10. The Green Shield system for dust and noise reduction in in-situ building preservation and renovation according to claim 1, wherein the Green Shield system is used to perform the construction method according to any one of claims 1-9, characterized in that, include: Original structure treatment module: Treat the current building structure facade, remove some old and loose doors and windows, and fill the door and window openings with masonry or reinforce them with steel. Basic construction module: Excavate earthwork downwards along the wall, construct the wall beams, and pre-embed anchor bolts in the beams for connection to the superstructure; Reinforcement System Module: Connecting holes are drilled into the surface of the current structural wall. After drilling, connecting bolts are inserted. Once the concrete reaches the design strength, the steel structure reinforcement components are installed. Steel columns are installed on the outer side of the exterior wall, and lattice columns are installed on the inner side. The foundation beams are connected by pre-embedded anchor bolts, maintaining a gap with the wall. Channel steel is welded onto the steel structure, and holes are drilled in the channel steel. Connecting bolts are used to connect the inner lattice columns and the outer steel columns, jointly providing reinforcement to the wall surface. Protection system module: Install the outer cantilever frame and protection. The cantilever steel is welded to the column steel. Walkway panels are installed in the horizontal direction. Steel structure steps are installed in some vertical places for people to walk on.
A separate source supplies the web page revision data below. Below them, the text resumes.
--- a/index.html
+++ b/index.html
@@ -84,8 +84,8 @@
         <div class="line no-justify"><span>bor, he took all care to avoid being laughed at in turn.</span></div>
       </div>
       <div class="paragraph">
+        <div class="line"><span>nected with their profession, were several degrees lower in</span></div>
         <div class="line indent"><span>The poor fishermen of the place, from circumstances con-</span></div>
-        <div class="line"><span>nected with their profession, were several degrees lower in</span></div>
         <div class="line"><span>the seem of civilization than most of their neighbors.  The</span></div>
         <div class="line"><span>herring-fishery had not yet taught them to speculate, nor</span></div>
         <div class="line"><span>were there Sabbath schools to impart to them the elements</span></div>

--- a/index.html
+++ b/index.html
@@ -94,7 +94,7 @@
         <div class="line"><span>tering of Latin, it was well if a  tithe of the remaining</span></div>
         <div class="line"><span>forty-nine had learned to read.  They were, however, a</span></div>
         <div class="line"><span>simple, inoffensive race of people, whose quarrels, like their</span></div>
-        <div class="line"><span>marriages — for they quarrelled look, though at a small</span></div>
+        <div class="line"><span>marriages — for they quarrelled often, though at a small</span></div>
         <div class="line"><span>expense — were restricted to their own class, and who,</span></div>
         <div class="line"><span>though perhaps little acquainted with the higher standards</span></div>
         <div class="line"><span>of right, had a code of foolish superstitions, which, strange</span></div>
Cold-formed thin-walled rolled edge steel tie beams are welded to the upper part of the cantilever steel. The outer profiled steel sheet is connected and fixed to the steel tie beams with self-tapping screws to achieve facade protection. Skylight System Module: The skylight system has automatic opening and closing control functions. When closed, it achieves full coverage of the top of the building. The skylight adopts a double-layer dense mesh structure. Monitoring system module: Laying the pipeline network for the internal monitoring system and sprinkler system; Module removal: Except for retaining the wall structure, remove other original structural components inside.